→ What is needed
Write the entries out again exactly as they stand, but without the pictures.

→ Data for analysis
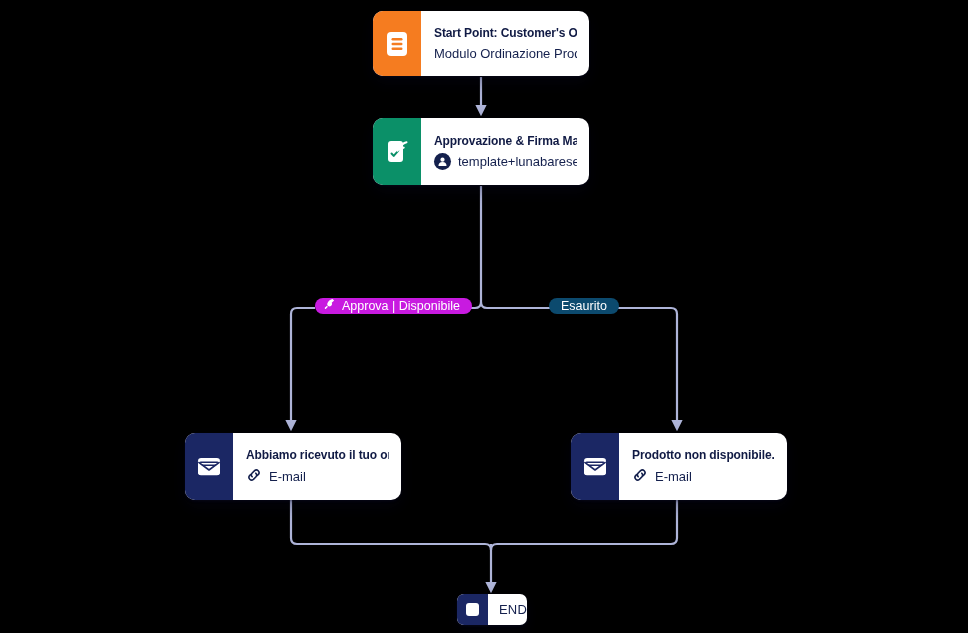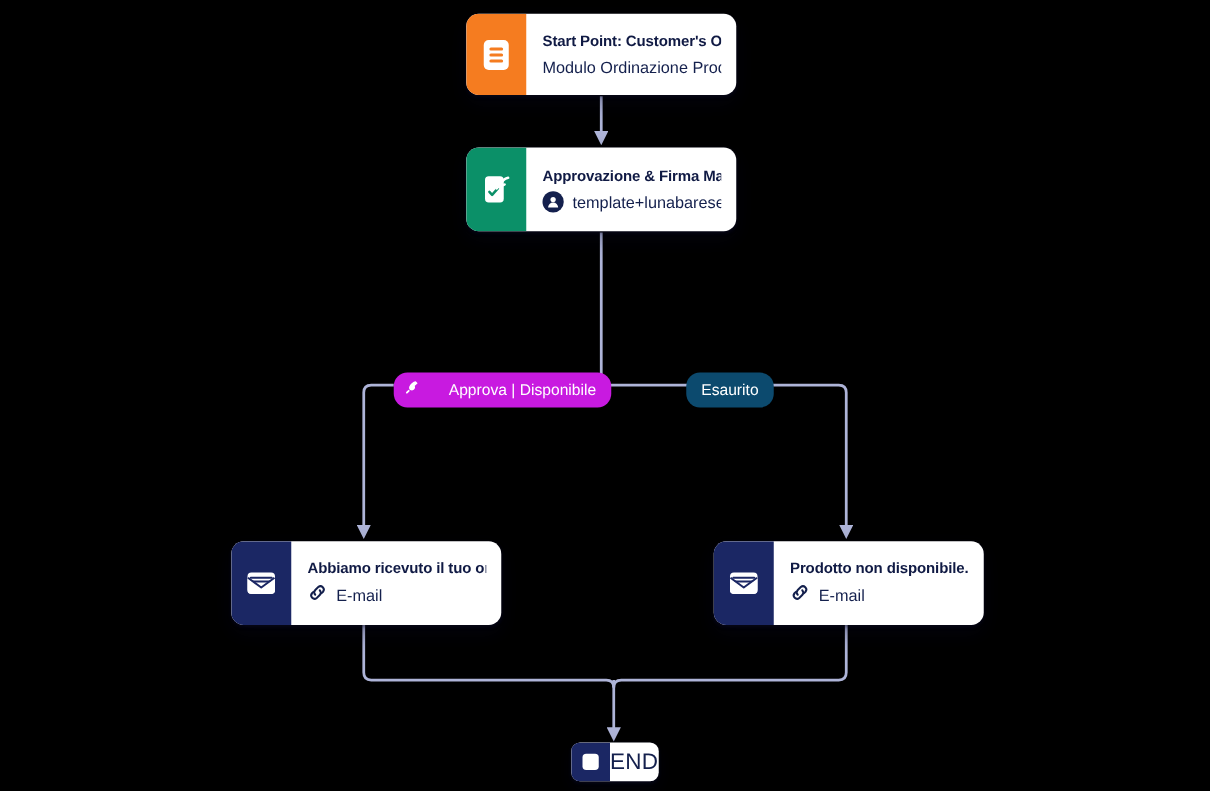"Approva | Disponibile" .pill { gap: 22px -> 5px; height: 28px -> 16px }
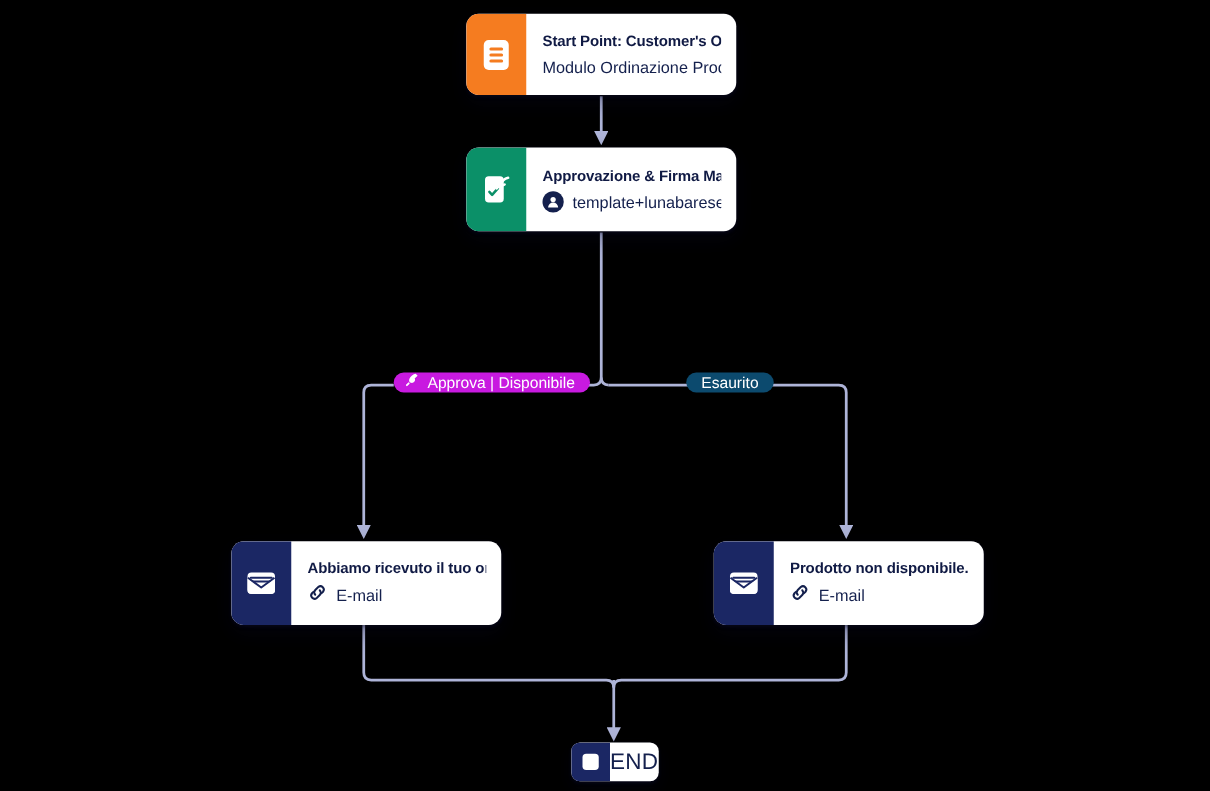"END" #node-end .end-label { font-size: 18px -> 13px; text-align: left -> right }
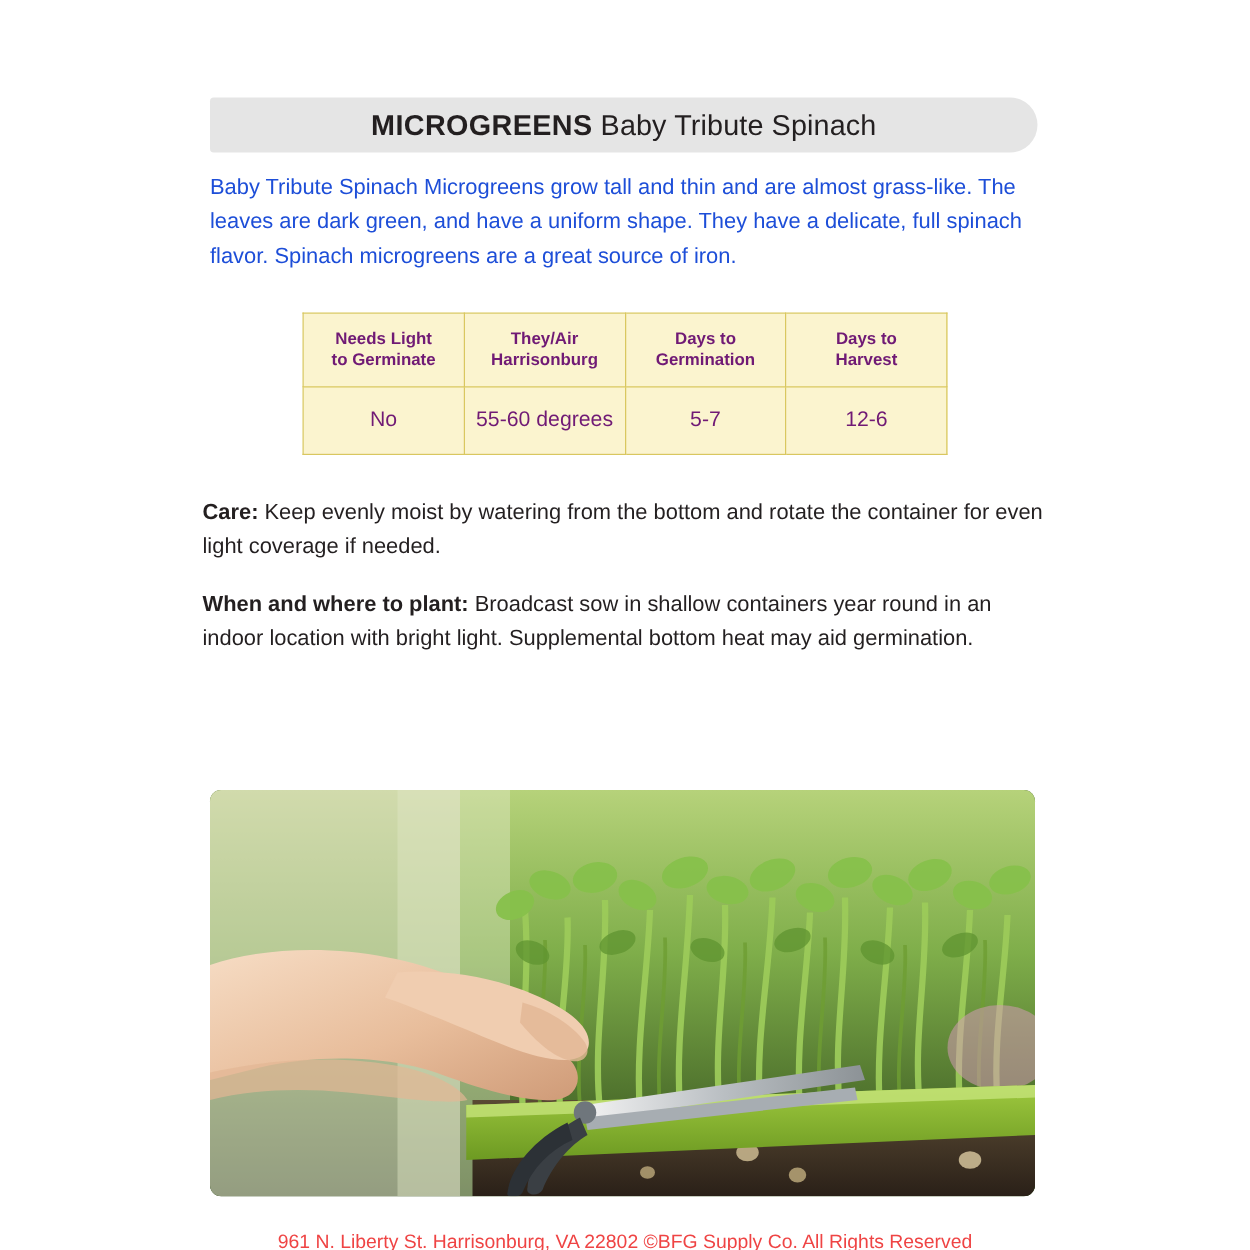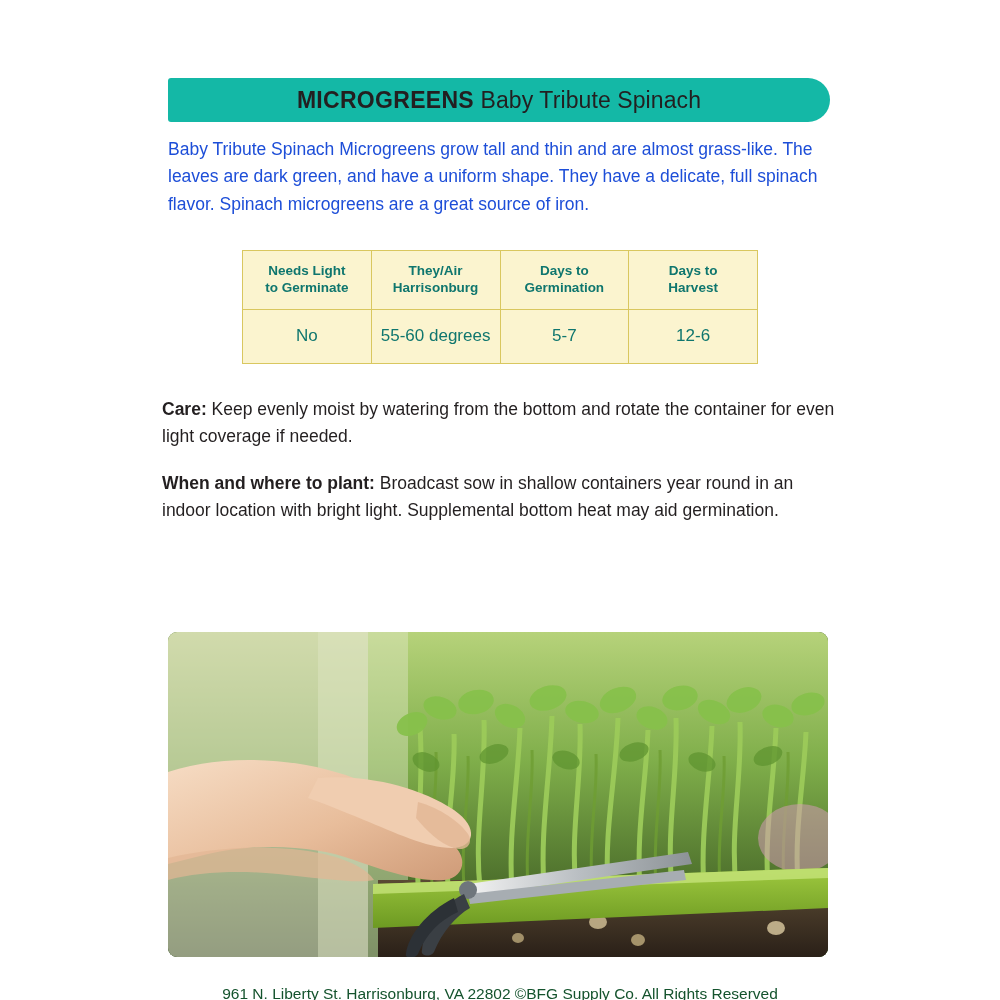"MICROGREENS Baby Tribute Spinach" .header-band { background: #14b8a6 -> #e5e5e5 }
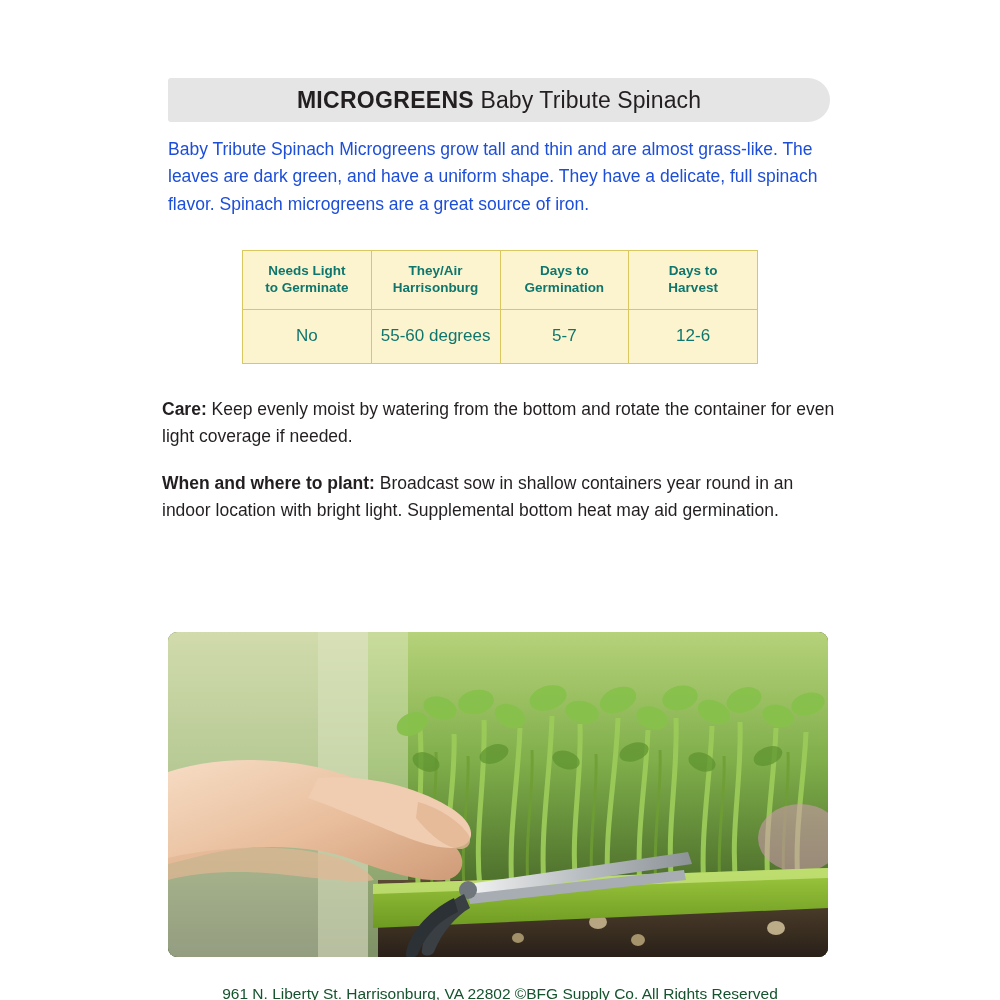"Needs Light" .spec-table th, .spec-table td { color: #0f766e -> #701a75 }
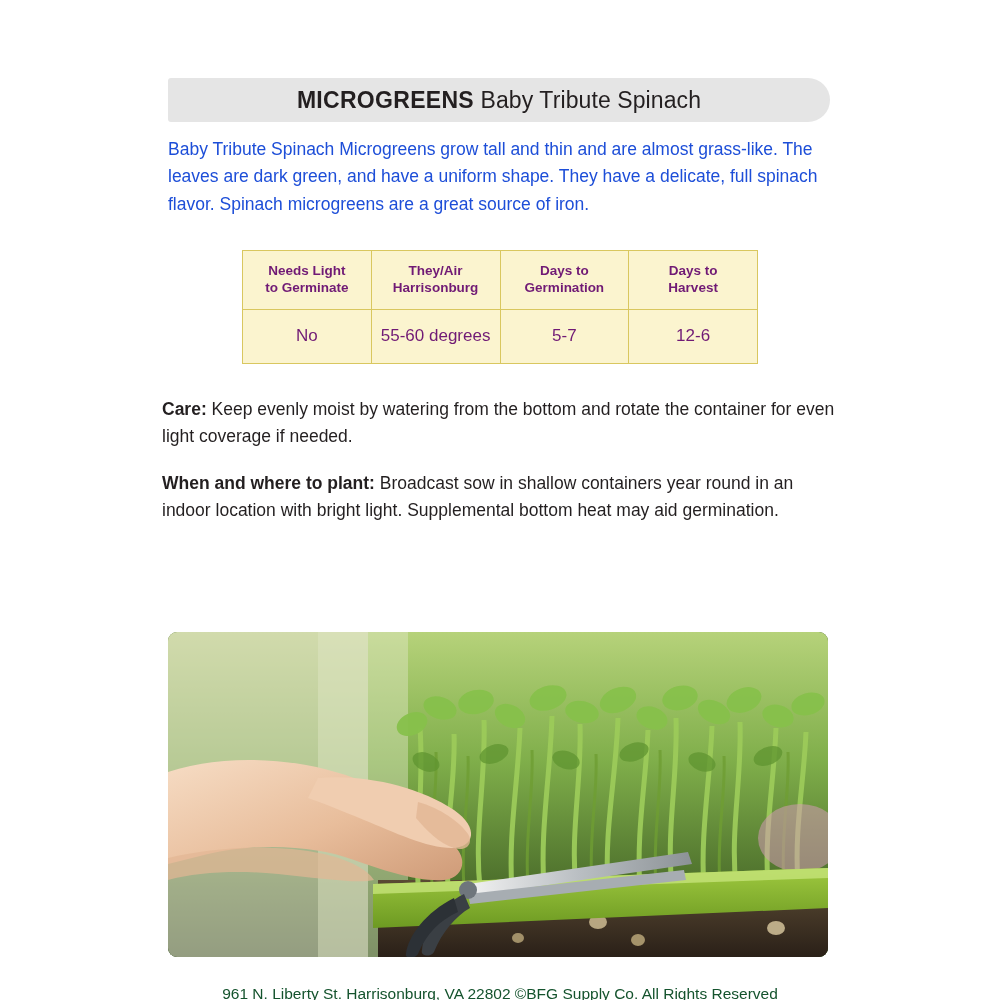"961 N. Liberty St. Harrisonburg," .footer { color: #14532d -> #ef4444 }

→ Result below
"Approva | Disponibile" .pill { gap: 22px -> 5px; height: 28px -> 16px }
"END" #node-end .end-label { font-size: 18px -> 13px; text-align: left -> right }
"MICROGREENS Baby Tribute Spinach" .header-band { background: #14b8a6 -> #e5e5e5 }
"Needs Light" .spec-table th, .spec-table td { color: #0f766e -> #701a75 }
"961 N. Liberty St. Harrisonburg," .footer { color: #14532d -> #ef4444 }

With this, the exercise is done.